Weil die Gefühle im Deutschen schnell so einen Hauch von Pathos mitbringen. Wenn ich im Russischen etwas sage, dann ist es nicht pathetisch, sondern gefühlvoll.
In „Wer wir sind“ verwenden Sie manchmal den Genderstern. Was hat sie dazu bewogen?
Ich gendere nur da, wo wir im heutigen Kontext sind, weil es in den Neunzigern nun mal nicht gemacht wurde. Ich wünsche mir, dass dieses Gefühl, die literarische Sprache werde durch das Gendern gebrochen, mit der Zeit verschwindet. Mir geht es auch so, dass ich in einem Roman beim Lesen darüber stolpern würde. Doch dann dachte ich: Irgendjemand muss ja damit anfangen. Das Stolpern geht nicht weg, wenn man nicht damit beginnt. Ich versuche beim Sprechen zu gendern, und dann habe ich gemerkt, dass meine Kinder automatisch gendern, ohne dass ich jemals mit ihnen darüber gesprochen hätte. Vielleicht findet die nächste Generation das nicht mehr sonderbar, sondern sagt eher: Lustig, früher haben die ja gar nicht gegendert in der Literatur.
„Wer wir sind“ ist ein sehr persönliches Buch, Sie schreiben über Ihre Familie.

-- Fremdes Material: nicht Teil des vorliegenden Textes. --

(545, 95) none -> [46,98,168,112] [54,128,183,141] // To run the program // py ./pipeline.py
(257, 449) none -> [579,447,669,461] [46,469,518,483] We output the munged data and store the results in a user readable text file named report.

An einer Stelle sagt die Mutter: „Schreib auf keinen Fall über uns.“ Wie sind Sie mit diesem Konflikt umgegangen?
Ich glaube, das ist es, was mich jahrelang davon abgehalten hat, das Buch zu schreiben. Eine Autorin hatte mir geraten zu warten, bis meine Eltern tot sind, doch das hätte ich unehrlich gefunden. Gary Shteyngart hat eine Autofiktion geschrieben, und da habe ich ihn gefragt: Wie hast du das Problem gelöst mit deinen Eltern? Er sagte: „Die können nicht genug Englisch, um das Buch zu lesen“, und in seinem Vertrag gibt es eine Klausel, dass das Buch in jede Sprache übersetzt werden darf, außer ins Russische. Ich habe Shteyngarts Buch meiner Mutter geschenkt, und sie rief mich nach fünfzig Seiten an und sagte: „Wie kann er das seiner Mutter nur antun!“ Dann dachte ich: Ok, das war’s, ich werde nie so etwas schreiben. Ich schreibe im Buch ja auch viel über die Frage: Darf ich oder darf ich nicht? Das ist kein Trick, sondern der Versuch, Verantwortung zu übernehmen.

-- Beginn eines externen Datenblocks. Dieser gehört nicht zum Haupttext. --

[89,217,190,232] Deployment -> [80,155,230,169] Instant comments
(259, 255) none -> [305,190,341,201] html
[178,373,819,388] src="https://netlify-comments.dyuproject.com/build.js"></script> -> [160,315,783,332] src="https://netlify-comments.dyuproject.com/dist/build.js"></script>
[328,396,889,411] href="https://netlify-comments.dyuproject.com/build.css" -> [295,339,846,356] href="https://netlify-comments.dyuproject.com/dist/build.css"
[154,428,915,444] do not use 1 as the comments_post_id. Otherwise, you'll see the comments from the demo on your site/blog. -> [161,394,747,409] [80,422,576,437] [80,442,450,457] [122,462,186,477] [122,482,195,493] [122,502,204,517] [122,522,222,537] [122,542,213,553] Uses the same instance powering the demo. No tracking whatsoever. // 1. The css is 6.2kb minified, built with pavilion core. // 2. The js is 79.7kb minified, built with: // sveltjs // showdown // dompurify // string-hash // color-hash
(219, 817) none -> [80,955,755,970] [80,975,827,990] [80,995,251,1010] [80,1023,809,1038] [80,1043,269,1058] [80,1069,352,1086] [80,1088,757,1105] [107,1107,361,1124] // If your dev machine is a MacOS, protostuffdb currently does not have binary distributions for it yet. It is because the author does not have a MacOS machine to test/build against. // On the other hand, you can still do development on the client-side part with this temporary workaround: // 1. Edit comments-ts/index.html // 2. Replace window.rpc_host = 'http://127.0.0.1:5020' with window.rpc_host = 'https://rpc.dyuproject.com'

Wie haben Ihre Eltern reagiert?
Ich hatte panische Angst, ihnen das Manuskript zu zeigen, doch zu meiner Überraschung waren sie unglaublich berührt. Am Ende waren sie beinahe dankbar – auch so ein großes Wort, sehen Sie, da ist das Pathos im Deutschen. Für mich ist das Buch ja auch eine Liebeserklärung an meine Eltern, schon wieder das Pathos.
Was hätten Sie gemacht, wenn Ihre Eltern sich gegen eine Veröffentlichung ausgesprochen hätten?
Dann hätte ich viel Stress mit meinem Verlag gehabt. Ich hätte es nicht gegen ihren Willen veröffentlicht.
Das ganze Buch handelt davon, wie Identität entsteht. Was haben Sie darüber herausgefunden?
Wenn ich sage: Wir sind das, wo wir herkommen, dann meine ich nicht nur das Land und die Kultur, sondern auch die Familie und die tradierten Geschichten, das Unerzählte und das Weitergegebene. Werden die Geschichten als Heldengeschichten weitergegeben oder als Opfergeschichten?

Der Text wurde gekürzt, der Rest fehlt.